According to the recent report by experts from the Intergovernmental Science-Policy Platform on Biodiversity and Ecosystem Services (IPBES), one million species are (could be) threatened! We are moving inevitably towards a 6th mass extinction of living species, worse even than the one that led to the disappearance of dinosaurs (- 65 million years ago). This could sum up the shock findings of their report. A warning in the same vein as those litanies of doom that have become commonplace about the environment, biotechnology, pesticides, or energy…!
It is somewhat unfortunate to see that these “experts” are building their “scientific” bases and the conclusions they draw from them on extremely fragile foundations because, in fact, we do not know how many species even exist, we do not know the numbers appearing nor those disappearing. Nor is it known how many new species have developed across all individuals classified within a given species.
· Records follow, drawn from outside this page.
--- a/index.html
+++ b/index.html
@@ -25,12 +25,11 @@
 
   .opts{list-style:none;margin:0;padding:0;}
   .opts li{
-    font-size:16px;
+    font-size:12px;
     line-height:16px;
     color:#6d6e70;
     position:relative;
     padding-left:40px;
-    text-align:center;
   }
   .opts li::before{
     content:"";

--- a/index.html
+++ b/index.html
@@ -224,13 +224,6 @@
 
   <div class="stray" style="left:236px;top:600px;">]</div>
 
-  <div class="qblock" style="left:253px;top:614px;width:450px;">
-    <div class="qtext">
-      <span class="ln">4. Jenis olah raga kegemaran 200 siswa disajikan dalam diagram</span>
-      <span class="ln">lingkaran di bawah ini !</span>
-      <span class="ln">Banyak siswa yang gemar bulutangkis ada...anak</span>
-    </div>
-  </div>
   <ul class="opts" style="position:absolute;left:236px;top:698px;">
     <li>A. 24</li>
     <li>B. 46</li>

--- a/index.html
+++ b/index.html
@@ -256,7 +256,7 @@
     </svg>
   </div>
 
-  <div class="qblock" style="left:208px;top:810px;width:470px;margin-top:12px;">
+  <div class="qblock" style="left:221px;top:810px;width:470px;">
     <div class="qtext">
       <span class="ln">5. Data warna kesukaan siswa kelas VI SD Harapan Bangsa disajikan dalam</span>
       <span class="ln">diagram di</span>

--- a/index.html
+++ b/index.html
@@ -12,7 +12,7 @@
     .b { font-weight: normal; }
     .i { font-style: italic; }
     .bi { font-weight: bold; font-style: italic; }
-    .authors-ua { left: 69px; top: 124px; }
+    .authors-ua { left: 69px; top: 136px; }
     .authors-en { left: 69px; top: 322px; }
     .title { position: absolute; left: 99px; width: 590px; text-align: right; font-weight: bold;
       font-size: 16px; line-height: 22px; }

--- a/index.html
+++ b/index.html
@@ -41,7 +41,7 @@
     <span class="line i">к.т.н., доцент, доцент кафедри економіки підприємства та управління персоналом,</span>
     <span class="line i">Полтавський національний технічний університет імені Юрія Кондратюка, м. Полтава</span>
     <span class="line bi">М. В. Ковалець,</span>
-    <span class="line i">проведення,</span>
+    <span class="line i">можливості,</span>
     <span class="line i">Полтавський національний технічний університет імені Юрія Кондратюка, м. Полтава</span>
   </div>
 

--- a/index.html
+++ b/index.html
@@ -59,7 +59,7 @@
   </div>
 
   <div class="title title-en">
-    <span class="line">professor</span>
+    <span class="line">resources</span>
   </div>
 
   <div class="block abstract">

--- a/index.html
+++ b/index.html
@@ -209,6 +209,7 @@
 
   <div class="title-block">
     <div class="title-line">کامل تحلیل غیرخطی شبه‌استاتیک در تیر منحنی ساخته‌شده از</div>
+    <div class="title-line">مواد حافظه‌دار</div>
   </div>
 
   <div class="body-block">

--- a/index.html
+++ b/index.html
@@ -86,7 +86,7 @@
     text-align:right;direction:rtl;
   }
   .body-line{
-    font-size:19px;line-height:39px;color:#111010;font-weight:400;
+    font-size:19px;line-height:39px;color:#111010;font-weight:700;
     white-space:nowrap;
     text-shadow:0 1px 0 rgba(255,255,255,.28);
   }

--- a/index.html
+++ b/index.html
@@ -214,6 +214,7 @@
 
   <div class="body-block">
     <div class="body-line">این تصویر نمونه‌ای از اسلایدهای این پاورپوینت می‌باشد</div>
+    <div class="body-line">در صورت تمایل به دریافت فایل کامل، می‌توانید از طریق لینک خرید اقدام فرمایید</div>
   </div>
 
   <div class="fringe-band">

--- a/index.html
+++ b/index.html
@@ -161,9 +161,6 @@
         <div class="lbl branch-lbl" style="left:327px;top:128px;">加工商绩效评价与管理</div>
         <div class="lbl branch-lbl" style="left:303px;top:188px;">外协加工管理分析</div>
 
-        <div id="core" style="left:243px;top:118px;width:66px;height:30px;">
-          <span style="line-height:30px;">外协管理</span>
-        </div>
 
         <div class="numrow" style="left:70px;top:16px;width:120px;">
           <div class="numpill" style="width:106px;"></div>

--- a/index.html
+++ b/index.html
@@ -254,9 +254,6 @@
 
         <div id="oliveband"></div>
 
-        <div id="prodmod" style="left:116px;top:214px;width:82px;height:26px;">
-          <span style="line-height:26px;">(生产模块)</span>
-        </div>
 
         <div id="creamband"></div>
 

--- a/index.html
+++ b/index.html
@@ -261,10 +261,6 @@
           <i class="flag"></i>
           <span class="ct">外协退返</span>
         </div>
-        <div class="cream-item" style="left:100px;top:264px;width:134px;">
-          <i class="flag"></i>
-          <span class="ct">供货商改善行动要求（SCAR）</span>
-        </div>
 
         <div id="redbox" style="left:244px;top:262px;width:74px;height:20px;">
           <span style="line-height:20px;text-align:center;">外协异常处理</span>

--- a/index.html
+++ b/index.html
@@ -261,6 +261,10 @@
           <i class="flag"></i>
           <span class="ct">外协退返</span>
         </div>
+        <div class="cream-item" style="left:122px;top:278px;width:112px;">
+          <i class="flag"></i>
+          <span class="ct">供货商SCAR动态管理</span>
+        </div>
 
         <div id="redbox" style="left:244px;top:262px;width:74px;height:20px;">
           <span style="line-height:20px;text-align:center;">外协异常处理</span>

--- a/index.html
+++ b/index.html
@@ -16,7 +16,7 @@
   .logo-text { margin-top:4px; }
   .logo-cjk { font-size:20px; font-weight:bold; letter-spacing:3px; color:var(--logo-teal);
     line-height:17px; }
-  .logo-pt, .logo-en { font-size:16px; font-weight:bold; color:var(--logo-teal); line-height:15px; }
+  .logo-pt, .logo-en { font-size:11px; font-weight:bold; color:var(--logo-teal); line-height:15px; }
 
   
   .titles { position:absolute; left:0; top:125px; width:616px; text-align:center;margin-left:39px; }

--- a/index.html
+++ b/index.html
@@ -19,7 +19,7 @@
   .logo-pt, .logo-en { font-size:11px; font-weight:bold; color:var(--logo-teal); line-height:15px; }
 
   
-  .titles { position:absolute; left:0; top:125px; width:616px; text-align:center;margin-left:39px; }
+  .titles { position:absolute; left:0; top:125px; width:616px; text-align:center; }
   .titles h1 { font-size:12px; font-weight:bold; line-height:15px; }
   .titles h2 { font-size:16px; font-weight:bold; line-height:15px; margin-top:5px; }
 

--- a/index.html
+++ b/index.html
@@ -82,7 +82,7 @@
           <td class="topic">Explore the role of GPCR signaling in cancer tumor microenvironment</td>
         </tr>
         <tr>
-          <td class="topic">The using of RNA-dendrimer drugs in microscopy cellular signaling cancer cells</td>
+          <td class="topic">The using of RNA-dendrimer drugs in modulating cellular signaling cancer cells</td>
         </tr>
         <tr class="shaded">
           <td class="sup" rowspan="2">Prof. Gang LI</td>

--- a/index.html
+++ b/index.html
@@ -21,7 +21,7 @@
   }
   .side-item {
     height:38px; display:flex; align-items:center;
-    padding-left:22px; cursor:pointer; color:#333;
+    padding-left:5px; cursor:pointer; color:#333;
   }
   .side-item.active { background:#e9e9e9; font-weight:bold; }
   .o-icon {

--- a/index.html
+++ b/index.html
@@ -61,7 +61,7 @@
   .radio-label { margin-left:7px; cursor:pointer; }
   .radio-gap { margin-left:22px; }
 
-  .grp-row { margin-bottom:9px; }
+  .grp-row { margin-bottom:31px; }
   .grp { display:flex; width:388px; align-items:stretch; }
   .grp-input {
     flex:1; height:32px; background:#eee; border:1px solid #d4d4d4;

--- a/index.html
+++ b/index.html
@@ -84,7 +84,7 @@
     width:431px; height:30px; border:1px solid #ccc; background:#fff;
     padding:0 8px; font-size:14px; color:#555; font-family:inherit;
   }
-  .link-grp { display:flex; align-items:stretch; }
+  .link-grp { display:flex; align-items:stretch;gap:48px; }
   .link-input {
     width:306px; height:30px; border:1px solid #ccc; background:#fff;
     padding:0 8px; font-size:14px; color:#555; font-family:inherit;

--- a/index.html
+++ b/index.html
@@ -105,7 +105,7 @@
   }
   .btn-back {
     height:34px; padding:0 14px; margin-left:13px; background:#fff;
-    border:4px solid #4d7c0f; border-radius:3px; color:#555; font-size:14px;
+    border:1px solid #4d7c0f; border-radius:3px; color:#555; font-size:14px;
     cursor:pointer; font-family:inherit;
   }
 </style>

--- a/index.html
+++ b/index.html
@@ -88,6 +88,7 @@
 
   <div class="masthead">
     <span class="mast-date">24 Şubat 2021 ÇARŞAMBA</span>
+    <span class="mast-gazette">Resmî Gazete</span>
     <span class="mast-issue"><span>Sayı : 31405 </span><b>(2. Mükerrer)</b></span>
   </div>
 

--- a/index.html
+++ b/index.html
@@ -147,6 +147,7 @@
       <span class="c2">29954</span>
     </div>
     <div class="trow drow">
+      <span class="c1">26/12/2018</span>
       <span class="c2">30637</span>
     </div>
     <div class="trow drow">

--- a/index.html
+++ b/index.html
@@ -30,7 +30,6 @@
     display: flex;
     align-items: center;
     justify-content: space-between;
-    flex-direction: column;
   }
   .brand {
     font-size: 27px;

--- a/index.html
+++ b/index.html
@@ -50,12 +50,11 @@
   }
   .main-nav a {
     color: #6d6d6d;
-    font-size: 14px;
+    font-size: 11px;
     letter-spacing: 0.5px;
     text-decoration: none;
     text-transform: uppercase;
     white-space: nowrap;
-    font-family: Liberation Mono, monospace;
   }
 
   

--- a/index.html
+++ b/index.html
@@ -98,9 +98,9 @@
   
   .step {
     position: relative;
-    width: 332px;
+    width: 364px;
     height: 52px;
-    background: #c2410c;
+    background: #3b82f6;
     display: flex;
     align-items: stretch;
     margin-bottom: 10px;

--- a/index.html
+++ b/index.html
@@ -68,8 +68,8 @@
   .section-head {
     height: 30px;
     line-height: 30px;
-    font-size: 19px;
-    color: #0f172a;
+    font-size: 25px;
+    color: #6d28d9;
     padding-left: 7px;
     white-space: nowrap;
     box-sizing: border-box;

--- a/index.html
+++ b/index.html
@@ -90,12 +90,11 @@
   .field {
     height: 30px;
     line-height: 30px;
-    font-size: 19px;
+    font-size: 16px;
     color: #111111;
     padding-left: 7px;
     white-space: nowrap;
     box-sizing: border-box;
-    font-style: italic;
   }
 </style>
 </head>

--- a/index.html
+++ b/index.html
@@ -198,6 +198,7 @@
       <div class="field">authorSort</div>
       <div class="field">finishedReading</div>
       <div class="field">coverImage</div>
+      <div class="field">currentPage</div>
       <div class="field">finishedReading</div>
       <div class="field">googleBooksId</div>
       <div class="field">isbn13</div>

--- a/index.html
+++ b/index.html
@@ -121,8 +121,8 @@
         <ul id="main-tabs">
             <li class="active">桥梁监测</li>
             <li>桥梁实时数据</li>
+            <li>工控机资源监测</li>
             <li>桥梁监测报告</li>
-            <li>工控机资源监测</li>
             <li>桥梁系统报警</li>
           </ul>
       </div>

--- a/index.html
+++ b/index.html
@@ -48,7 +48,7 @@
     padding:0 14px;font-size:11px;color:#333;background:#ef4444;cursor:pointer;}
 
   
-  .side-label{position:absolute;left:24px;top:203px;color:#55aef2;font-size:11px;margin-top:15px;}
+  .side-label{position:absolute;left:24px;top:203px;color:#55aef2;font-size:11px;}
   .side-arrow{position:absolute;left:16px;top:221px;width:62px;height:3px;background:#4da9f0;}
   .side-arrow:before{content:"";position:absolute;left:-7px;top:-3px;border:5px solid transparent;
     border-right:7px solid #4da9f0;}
It is obvious that based on estimates of the number of unknown species (which vary, according to the experts themselves, from 1 million to 100 million, no small difference!), the extinction could be categorised as more or less significant.
Just because you no longer see a species in a given environment does not mean that you should ipso facto class it as an extinct species! Most of the time, it has migrated elsewhere to an environment where it can thrive better.
Examples have been published in the press in recent months indicating, for example, that sea turtles have reappeared, that a black panther has been photographed (having been off the radar for over 40 years) but also symbolic animals like pandas, tigers, elephants, tuna, etc. were on track to maintain their numbers at a level that no longer gives rise to fears about their extinction!
Are the experts aware that the future of any species is either to evolve or to disappear? Wanting to stop evolution by conserving, at all costs, threatened species that do not have the adaptive capacities to survive in a new environment is doomed to failure whether it be in the short or long term, especially if environmental conditions change in a sustainable way.
Do these experts know that Life is constantly undergoing mutations? Which constitutes a major engine of Evolution. Ludger Wess, a German researcher, published details (last December) that wheat, on a single hectare, underwent 20 billion mutations (previously this number was estimated at more like 1 million)… which corresponds to an average of 160 mutations per grain. Even if the number of mutations is closer to the previous estimate and varies according to the environment in which a given organism lives (particularly aquatic) and depends on the organism, mutations are consistently at the origin of considerable biodiversity and always have been. To this genesis of “natural” biodiversity, we can add the one, that is just as “natural”, resulting from sexual reproduction.
Some are also concerned about the threat of biodiversity loss for our food (Graziano da Silva, President of FAO). In previous centuries, the farmer had little control and was at the mercy of the hazards of the climate, and there were numerous famines when conditions were unfavourable (excess or lack of water, extreme temperatures; pests). Man was therefore forced to restart with plants that had “survived” the famine on a much narrower basis of biodiversity. Since the last century and thanks to considerable progress in genetics, plant physiology and agronomic techniques, we have been able to create and increase this biodiversity through the use of increasingly sophisticated and precise improvement techniques, which can now focus on specific traits.
The progress in terms of agronomic qualities, resistance/tolerance to various biotic and abiotic stresses, and use value, are spectacular. The available biodiversity that exists within each cultivated species is quite considerable (a farmer can, for example, choose between more than 1500 varieties of maize… and a little less for wheat varieties) and in all cases, many varieties are created each year (at least 600 in France alone).
We are at such a point of not understanding the issues that we may reasonably wonder whether those who support biodiversity, as well as those who oppose the development of biotechnology, are not generating fear and deliberately maintaining it to ensure that they receive subsidies to obtain funds for research that has become “fashionable” because of misunderstandings about ecology!